Blackstone leaves 1740 Broadway and gives the keys to the lender

1740 Broadway

Blackstone is abandoning one of its office buildings in Midtown Manhattan, the latest sign that distress is beginning to hit the office sector.

One of the world’s largest real estate owners, Blackstone handed over the keys to 1740 Broadway, a 26-story office tower one block from Carnegie Hall, to the special agent on his 308 commercial mortgage guarantee million, reports Commercial Observer.

Deutsche Bank originated the loan in 2015 under a single-asset, single-borrower CMBS arrangement and engaged special Green Loan Services to manage the financing arrangement. Blackstone has vast holdings in Manhattan, and the decision to hand over the keys to Green Loan Service is “a one-time event,” a source familiar with the deal told CO.

Blackstone bought the 621K SF tower from Vornado Realty Trust in 2014 for $605 million. It has lost two major tenants in recent years, with law firm Davis + Gilbert moving to Rudin’s 1675 Broadway in 2019 and L Brands choosing not to renew its lease of 418K SF, moving instead to 55 Water St. in 2020. .

“This asset faces a unique set of challenges, and we are working diligently to find a solution that is in the best interests of all parties involved, including our investors and our lender,” a Blackstone spokesperson said. about the building. “The vast majority of our office portfolio comprises differentiated office properties, such as life sciences offices and office properties benefiting from the tailwinds of content creation, and we are confident that these properties will continue to grow. outperform. We continue to be strong supporters of New York and cities like it which are centers of innovation and talent.

Blackstone’s decision to cut its losses at 1740 Broadway echoes recent moves in Chicago, another office market suffering from macroeconomic shifts. Last week, two towers each spanning more than 1 million square feet were on track to end up in the hands of lenders, according to tracking firm CMBS Trepp.

Trepp reported that the property of Brookfield Asset Management, 1.4M SF 175 West Jackson Blvd. was taken over by its lender last Monday, then the next day reported that the special repairer on a $100 million loan for the 1.3M tower SF 135 South LaSalle St. expected the borrower to hand over the deed instead of a foreclosure action.

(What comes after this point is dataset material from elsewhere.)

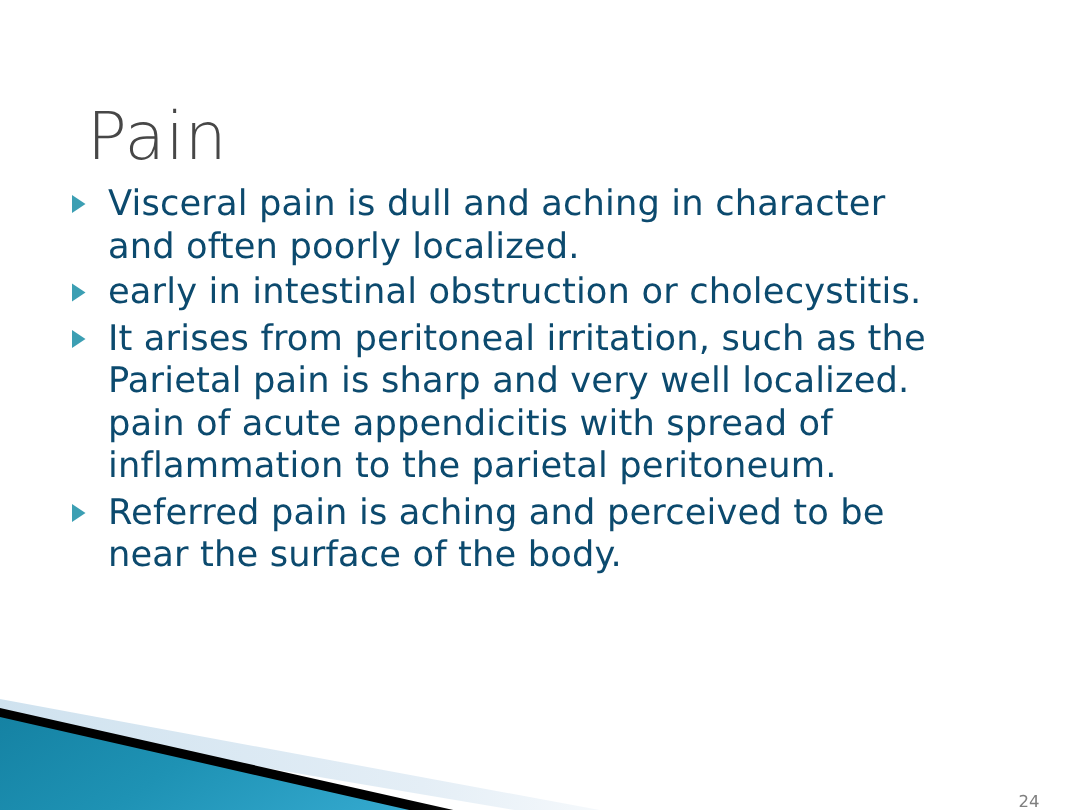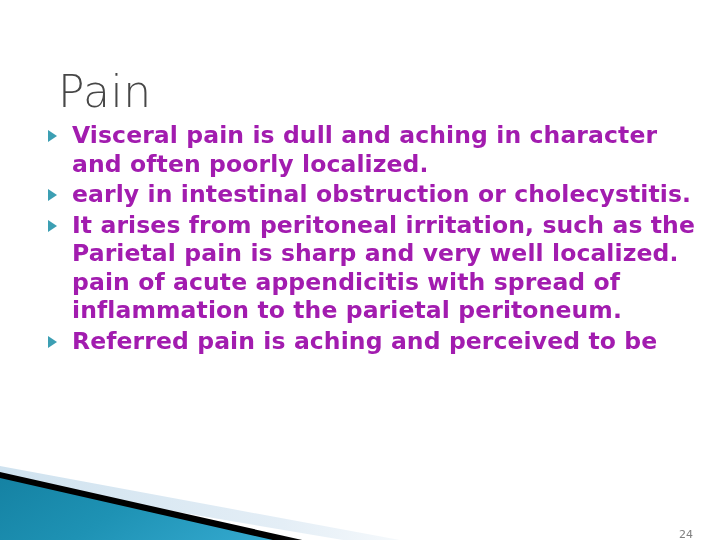"Visceral pain is dull and" .bullet-text { color: #a21caf -> #0c4a6e; font-weight: 700 -> 400 }
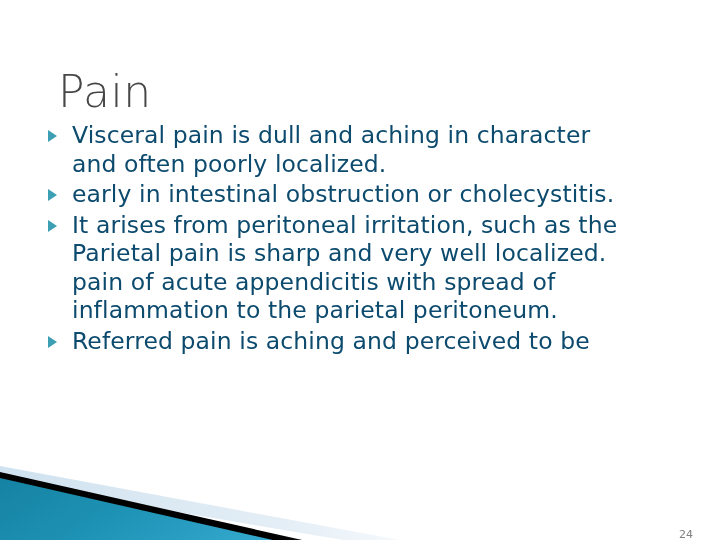"near the surface of the" span.ln { html: none -> <span>near the surface of the body.</span> }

The future of the office market across the country is in flux, with many employees choosing to continue working from home at least occasionally. In New York, the Manhattan office availability rate reached 17.4% last month, a new record, according to Colliers. Since the start of the pandemic in March 2020, overall availability has increased by 74.1% and now stands at nearly 94 million square feet.

Many of these issues will be most visible in the CMBS market; borrowers like Blackstone at 1740 Broadway have made large single-asset transactions, and the realities of the office market have cast doubt on the ability of many landlords to meet their obligations without investing significantly more money in their properties.

“The problems going forward will mainly come from markets that have significant amounts of dated properties that aren’t particularly desirable for big demand drivers these days,” said Trepp senior managing director Manus Clancy. bisnow in January. “You’ll see episodes in New York, Chicago and other places where big buildings that are securing loans with nine-figure balances are getting into trouble.”